Lines from the one containing "(223, 488) none" through the last line of the data below are to be returned exactly; leave out the rest.
━━━━━ Records to use
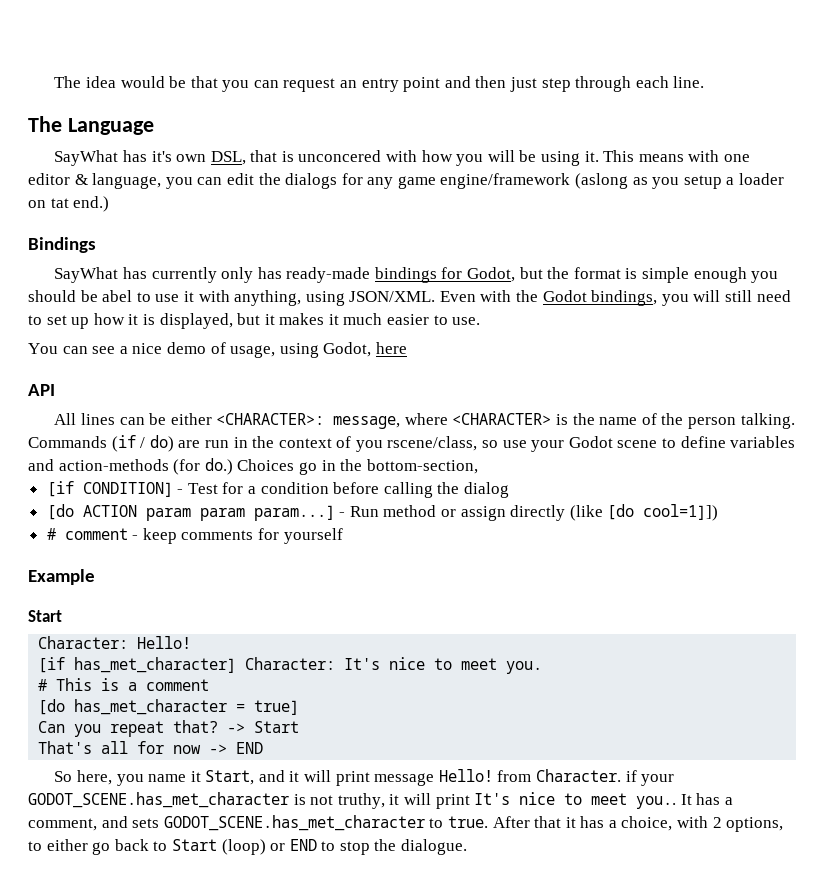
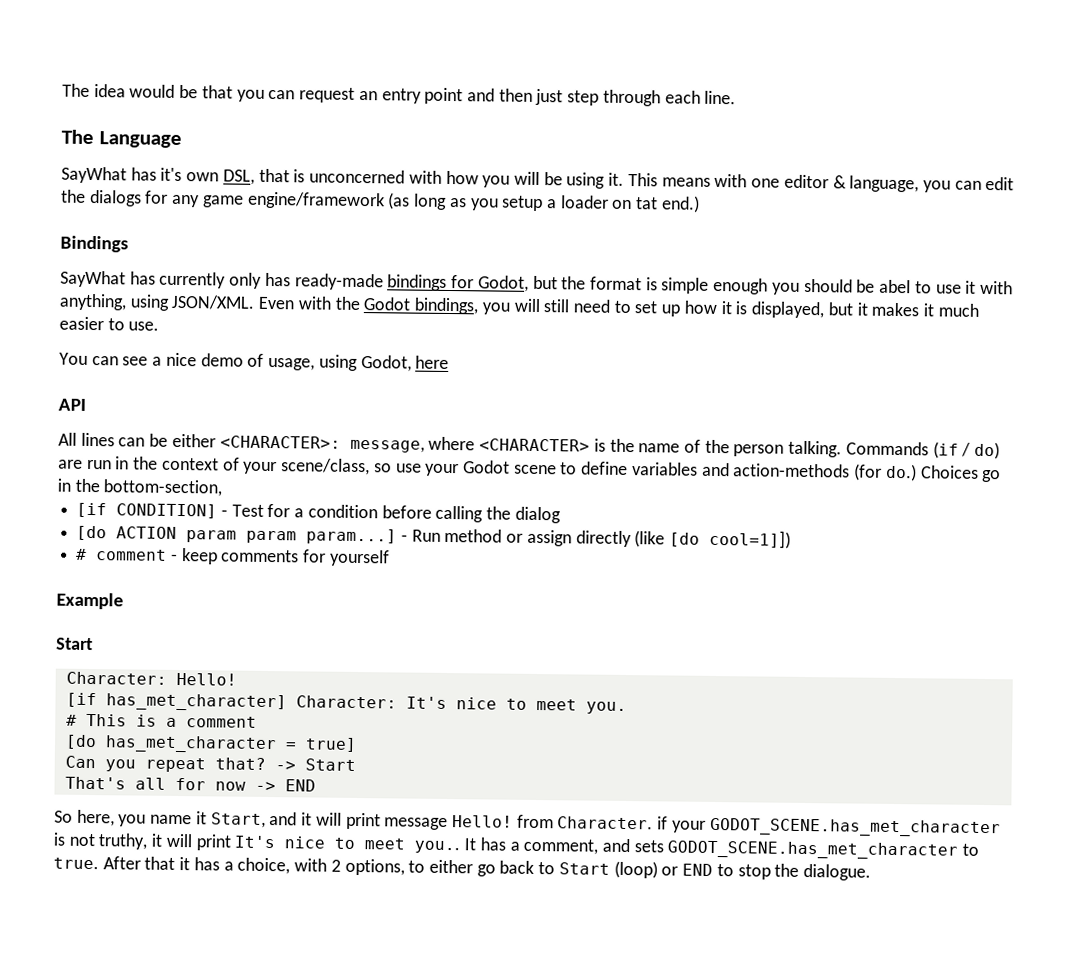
[298,150,382,162] unconcered -> [309,169,406,184] unconcerned
[575,173,629,189] (aslong -> [388,192,448,210] (as long
[355,436,478,452] you rscene/class, -> [243,458,371,476] your scene/class,

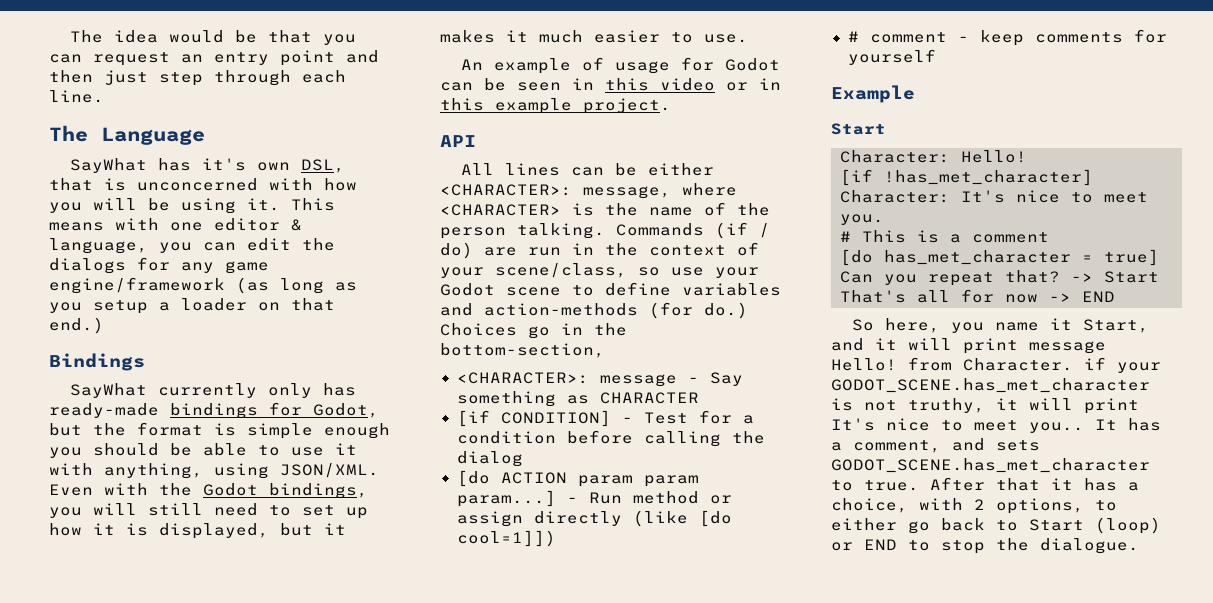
[636,197,659,210] tat -> [291,298,335,311] that
[129,271,156,285] has -> (148, 390) none
[879,279,912,294] abel -> [203,443,247,456] able
[59,352,450,372] You can see a nice demo of usage, using Godot, here -> [461,57,781,74] [440,78,781,91] [440,98,671,114] An example of usage for Godot can be seen in this video or in this example project.
(223, 488) none -> [456,372,743,387] [456,391,699,407] // <CHARACTER>: message - Say something as CHARACTER
[105,693,287,712] has_met_character] -> [884,169,1093,186] !has_met_character]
━━━━━━━━━━
Result of this exercise
(223, 488) none -> [456,372,743,387] [456,391,699,407] // <CHARACTER>: message - Say something as CHARACTER
[105,693,287,712] has_met_character] -> [884,169,1093,186] !has_met_character]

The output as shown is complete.